# Ahead...or Behind?



## woodsac (Aug 3, 2005)

Boy these guys are fast! They were crawling in and out of these holes. I thought I got a good shot...till I got home. He got in there quicker than I thought!


----------



## Slovensky (Aug 4, 2005)

What sort of beast IS that??!


----------



## woodsac (Aug 4, 2005)

It's some type of wasp? They are about 1" long and they burrow into the ground instead of making hives.


----------



## PhotoB (Aug 5, 2005)

mud wasp?!


----------



## jackfrost (Aug 14, 2005)

i believe its a blue jacket.  similar to yellow jackets.  they build hives in the ground instead of above ground.
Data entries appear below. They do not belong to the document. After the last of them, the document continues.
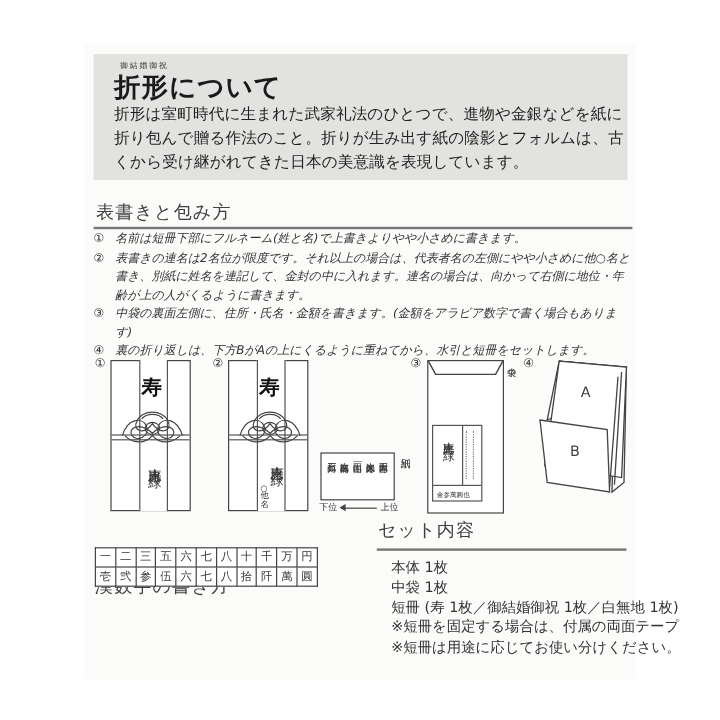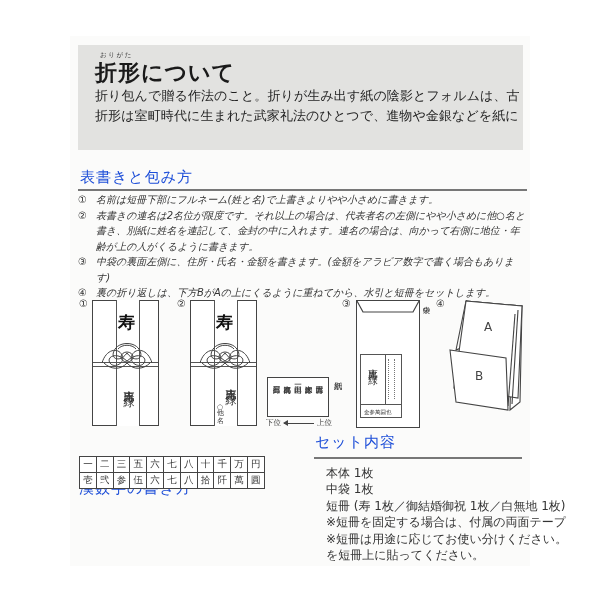--- a/index.html
+++ b/index.html
@@ -121,7 +121,7 @@
 <div class="page"></div>
 
 <div class="intro"></div>
-<div class="intro-ruby">おりがた</div>
+<div class="intro-ruby">御結婚御祝</div>
 <div class="intro-title">折形について</div>
 <div class="intro-body">
   <div>折り包んで贈る作法のこと。折りが生み出す紙の陰影とフォルムは、古</div>

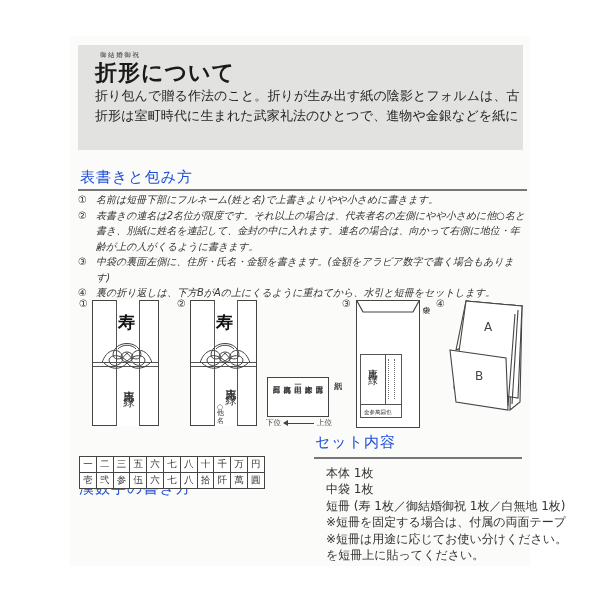--- a/index.html
+++ b/index.html
@@ -124,8 +124,8 @@
 <div class="intro-ruby">御結婚御祝</div>
 <div class="intro-title">折形について</div>
 <div class="intro-body">
+  <div>折形は室町時代に生まれた武家礼法のひとつで、進物や金銀などを紙に</div>
   <div>折り包んで贈る作法のこと。折りが生み出す紙の陰影とフォルムは、古</div>
-  <div>折形は室町時代に生まれた武家礼法のひとつで、進物や金銀などを紙に</div>
 </div>
 
 <div class="section-title" style="left:80px; top:168px;">表書きと包み方</div>

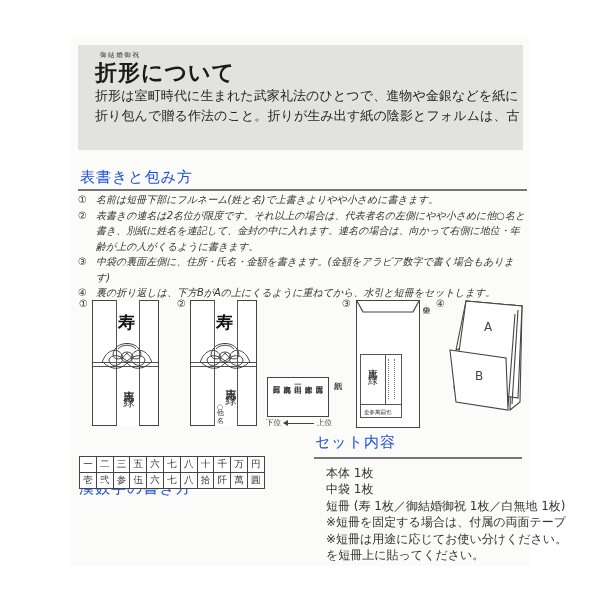--- a/index.html
+++ b/index.html
@@ -126,6 +126,7 @@
 <div class="intro-body">
   <div>折形は室町時代に生まれた武家礼法のひとつで、進物や金銀などを紙に</div>
   <div>折り包んで贈る作法のこと。折りが生み出す紙の陰影とフォルムは、古</div>
+  <div>くから受け継がれてきた日本の美意識を表現しています。</div>
 </div>
 
 <div class="section-title" style="left:80px; top:168px;">表書きと包み方</div>

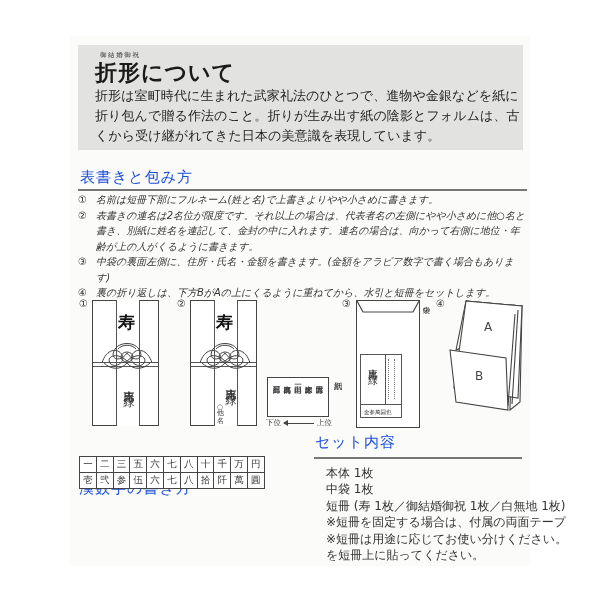--- a/index.html
+++ b/index.html
@@ -31,7 +31,7 @@
     .intro-body div { white-space: nowrap; }
 
     .section-title {
-      position: absolute; font-size: 15px; color: #1d4ed8; letter-spacing: 1px;
+      position: absolute; font-size: 15px; color: #404040; letter-spacing: 1px;
     }
     .section-rule { position: absolute; height: 2px; background: #777; }
 

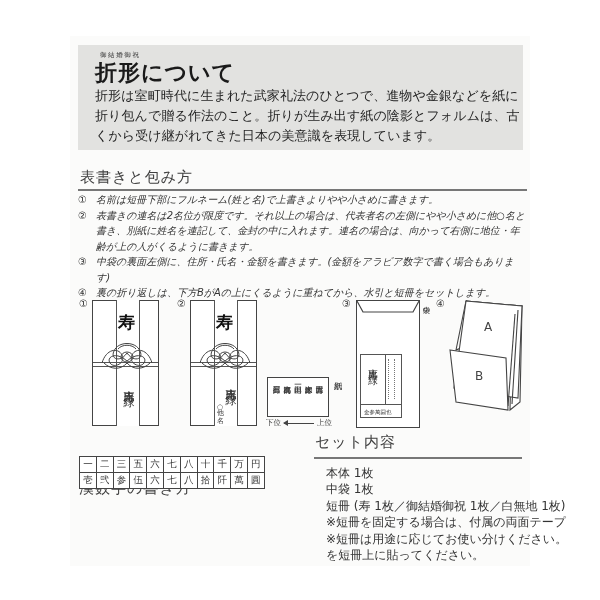--- a/index.html
+++ b/index.html
@@ -270,7 +270,6 @@
   <div>短冊 (寿 1枚／御結婚御祝 1枚／白無地 1枚)</div>
   <div>※短冊を固定する場合は、付属の両面テープ</div>
   <div>※短冊は用途に応じてお使い分けください。</div>
-  <div>を短冊上に貼ってください。</div>
 </div>
 
 </body></html>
very nasty.  i'd steer clear of 'em.


----------



## Slovensky (Aug 16, 2005)

jackfrost said:
			
		

> i believe its a blue jacket. similar to yellow jackets. they build hives in the ground instead of above ground.
> 
> very nasty. i'd steer clear of 'em.


 
Yuck, yuck, YUCK!!

Glad we don't get them over here.


----------



## ShaCow (Sep 2, 2005)

man, now there are crazy land wasps on acid.. .eeek.. which country are they.. 


great picture.. lovely effect


----------